Description of the task:
Every entry below should be transcribed exactly; pictures stay out of the copy.

[Entries taken from a collection]

◇ ◇ ◇ ◇ ◇ ◇ ◇

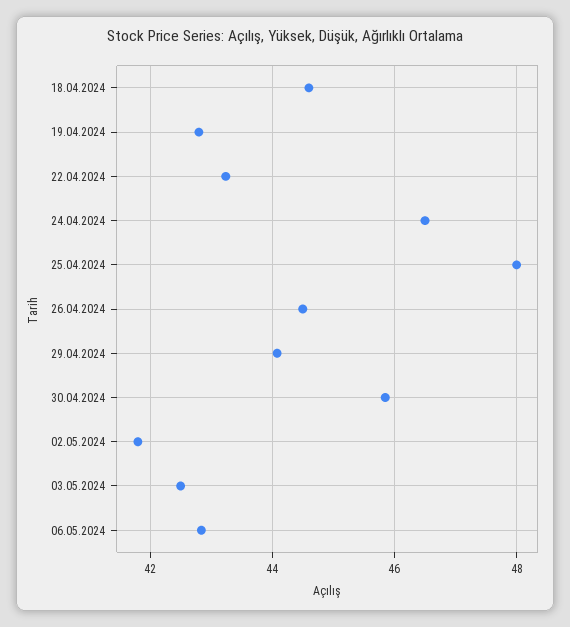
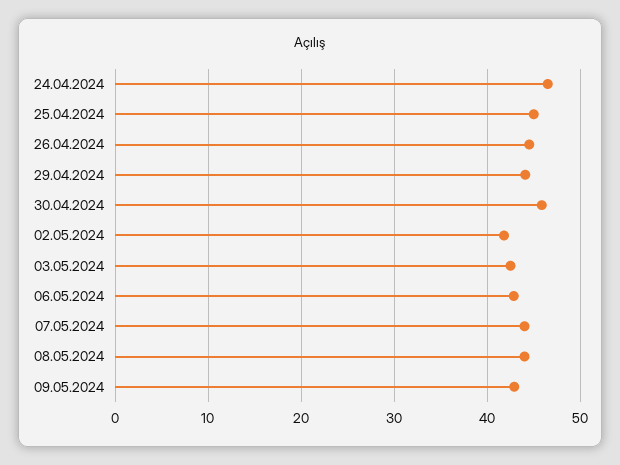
18.04.2024: 44.6 -> none
19.04.2024: 42.8 -> none
22.04.2024: 43.2 -> none
25.04.2024: 48 -> 45
07.05.2024: none -> 44
08.05.2024: none -> 44
09.05.2024: none -> 43

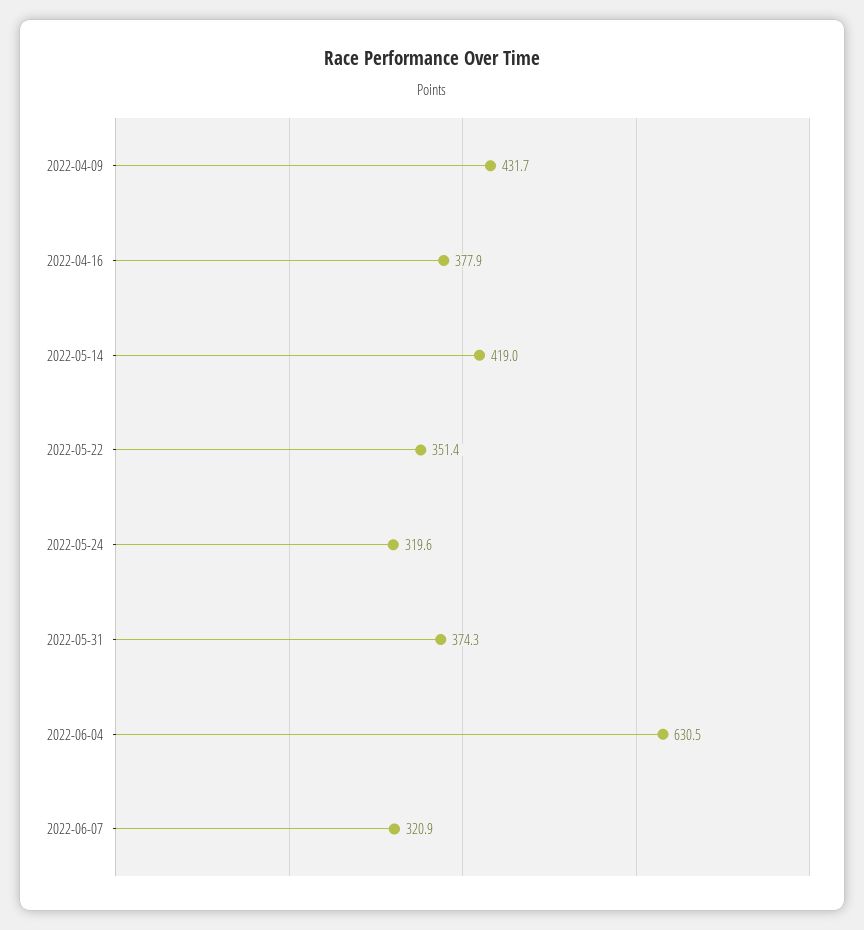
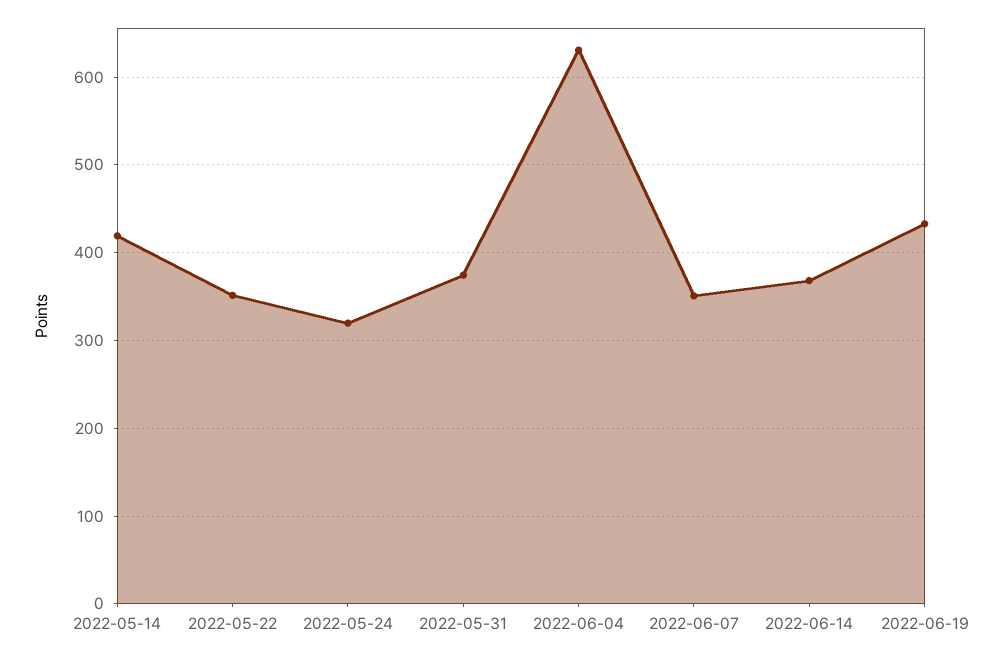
2022-04-09: 431.7 -> none
2022-04-16: 377.9 -> none
2022-06-07: 320.9 -> 350
2022-06-14: none -> 370
2022-06-19: none -> 430

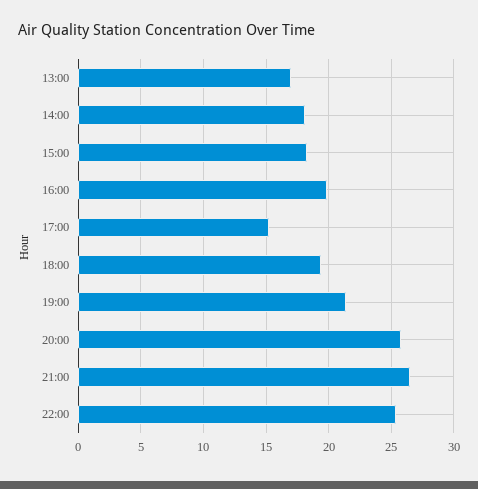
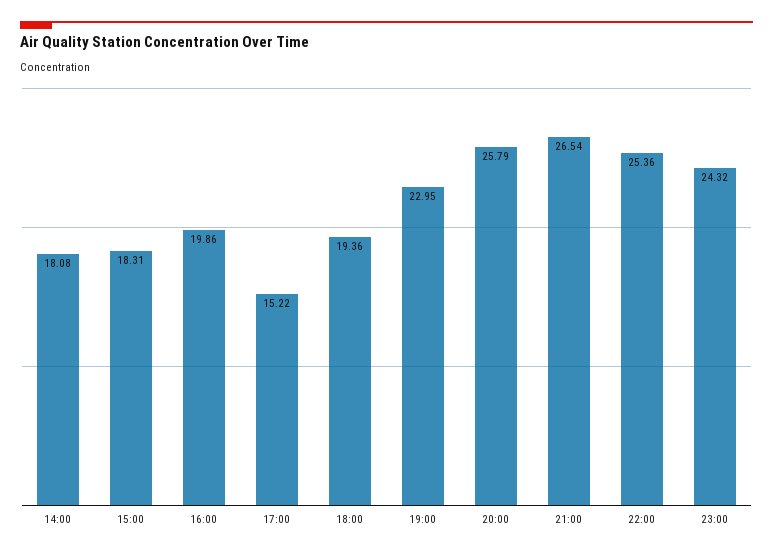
13:00: 17 -> none
19:00: 21.5 -> 22.95
23:00: none -> 24.32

◇ ◇ ◇ ◇ ◇ ◇ ◇

Response to the task:
18.04.2024: 44.6 -> none
19.04.2024: 42.8 -> none
22.04.2024: 43.2 -> none
25.04.2024: 48 -> 45
07.05.2024: none -> 44
08.05.2024: none -> 44
09.05.2024: none -> 43

2022-04-09: 431.7 -> none
2022-04-16: 377.9 -> none
2022-06-07: 320.9 -> 350
2022-06-14: none -> 370
2022-06-19: none -> 430

13:00: 17 -> none
19:00: 21.5 -> 22.95
23:00: none -> 24.32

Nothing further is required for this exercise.